5-Axis tool path smoothing based on drive constraints

In high speed machining, the real feedrate is often lower than the programmed one. This reduction of the feedrate is mainly due to the physical limits of the drives, and affects machining time as well as the quality of the machined surface. Indeed, if the tool path presents sharp geometrical variations the feedrate has to be decreased to respect the drive constraints in terms of velocity, acceleration and jerk. Thus, the aim of this paper is to smooth 5-axis tool paths in order to maximize the real feedrate and to reduce the machining time.Velocity, acceleration and jerk limits of each drive allow to compute an evaluation of the maximum reachable feedrate which is then used to localize the areas where the tool path has to be smoothed. So starting from a given tool path, the proposed algorithm iteratively smoothes the joint motions in order to raise the real feedrate. This algorithm has been tested in 5-axis end milling of an airfoil and in flank milling of an impeller for which a N-buffer algorithm is used to control the geometrical deviations.

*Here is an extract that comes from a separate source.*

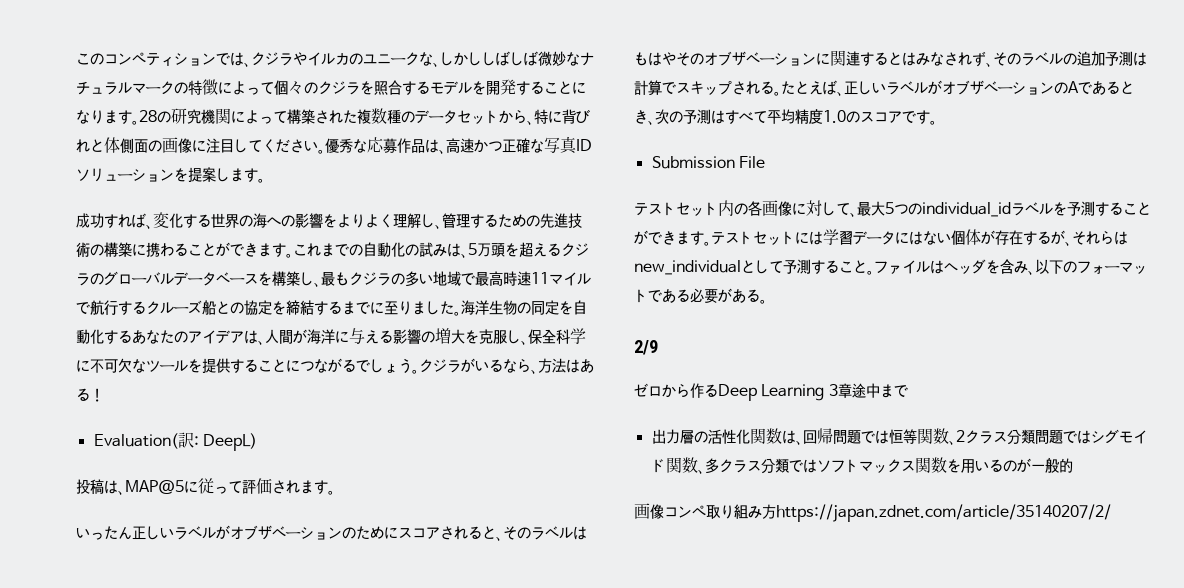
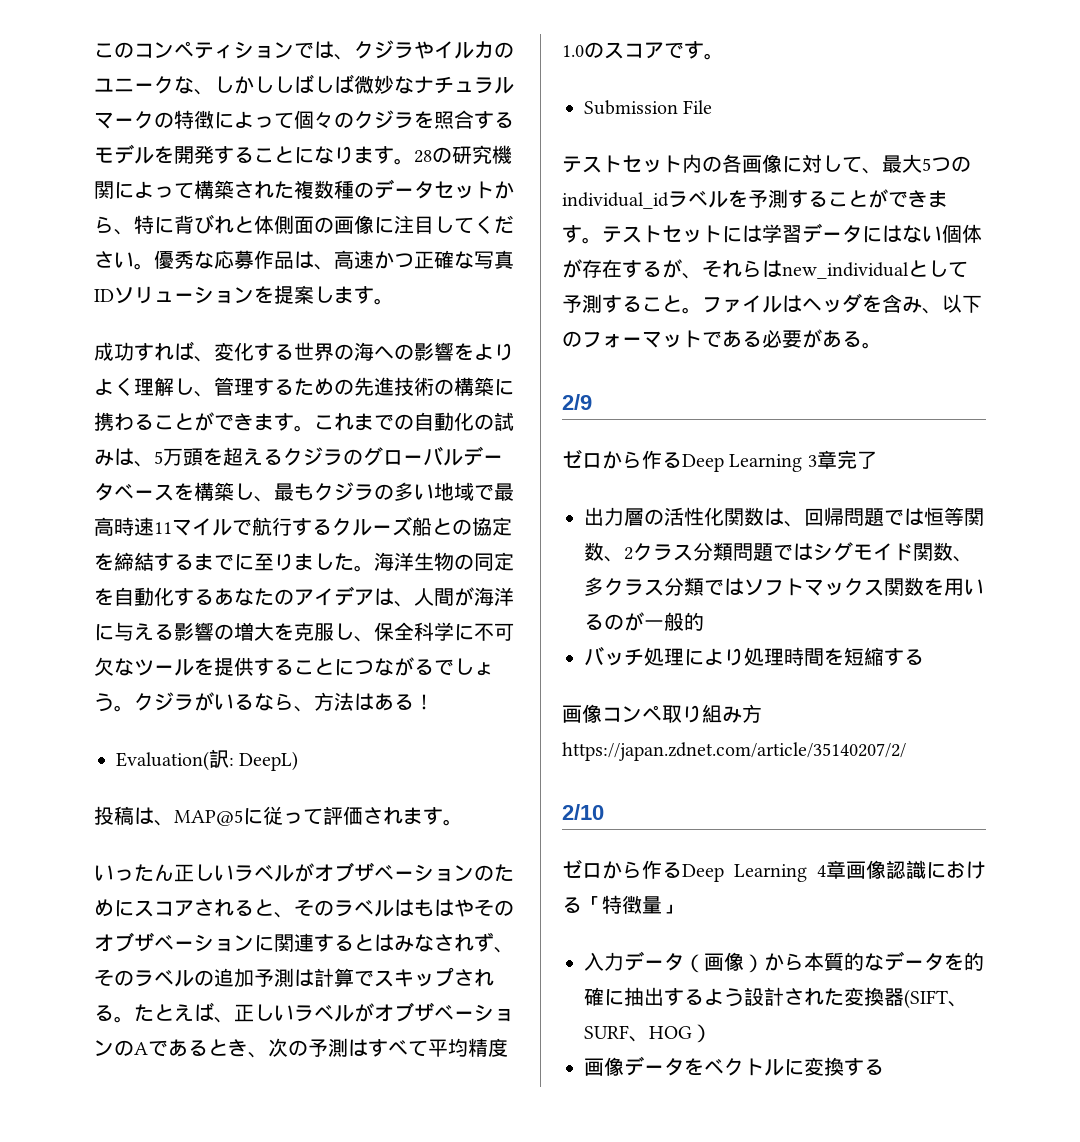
[851,383,908,398] 途中まで -> [836,450,877,469] 完了
(1073, 465) none -> [584,646,924,666] // バッチ処理により処理時間を短縮する
(1111, 513) none -> [562,804,604,820] [562,859,986,882] [562,895,682,914] [584,951,984,973] [584,987,968,1009] [584,1024,712,1043] [584,1056,884,1076] // 2/10 // ゼロから作るDeep Learning 4章画像認識における「特徴量」 // 入力データ（画像）から本質的なデータを的確に抽出するよう設計された変換器(SIFT、SURF、HOG） // 画像データをベクトルに変換する

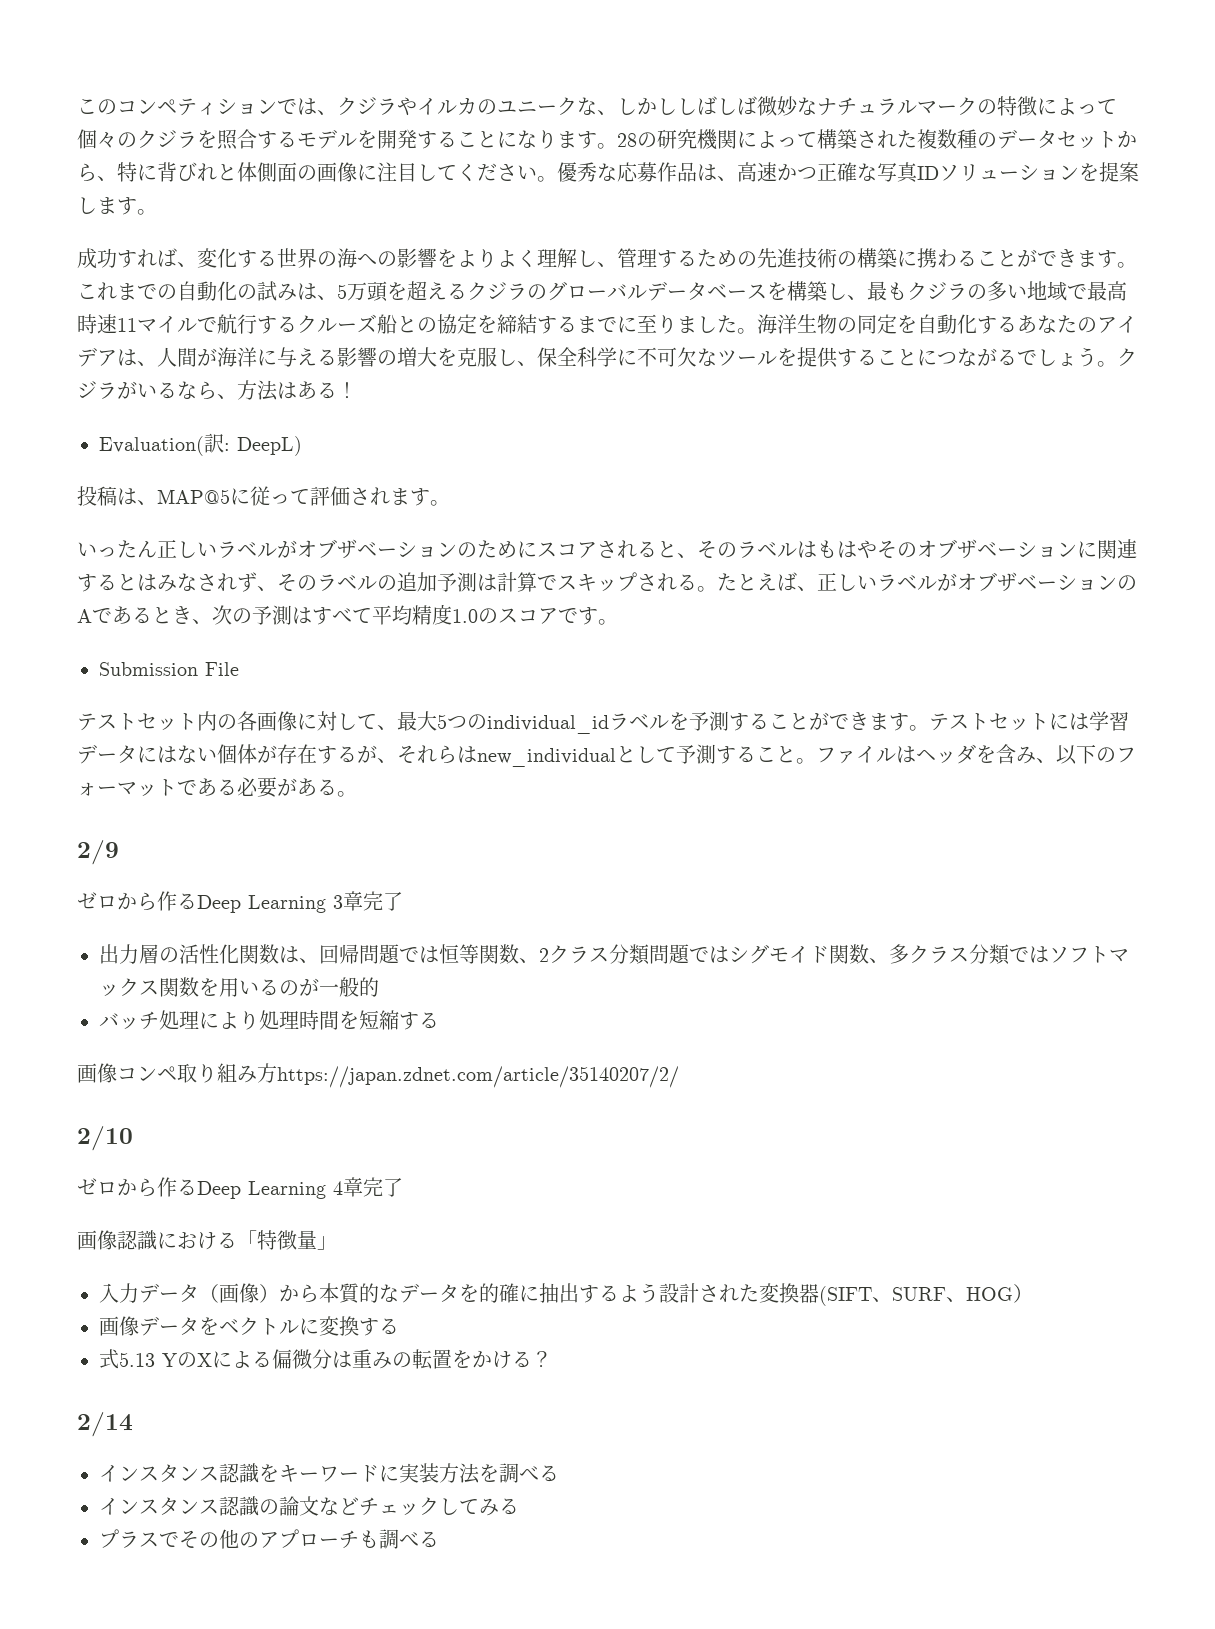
(846, 869) none -> [363,1177,403,1197] 完了 //
(884, 1067) none -> [99,1349,552,1370] [77,1412,133,1437] [99,1463,559,1484] [99,1496,519,1516] [99,1529,439,1549] // 式5.13 YのXによる偏微分は重みの転置をかける？ // 2/14 // インスタンス認識をキーワードに実装方法を調べる // インスタンス認識の論文などチェックしてみる // プラスでその他のアプローチも調べる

An important reduction of the measured machining time is demonstrated in both examples.

► The maximum reachable feedrate is computed all along the tool path.
► Velocity, acceleration and jerk limits of each drive are considered.
► Joint motions are iteratively smoothed in order to raise the real feedrate.
► N-buffer algorithm is used to control the geometrical deviations on the part.
► The method is validated in 5-axis point milling and flank milling.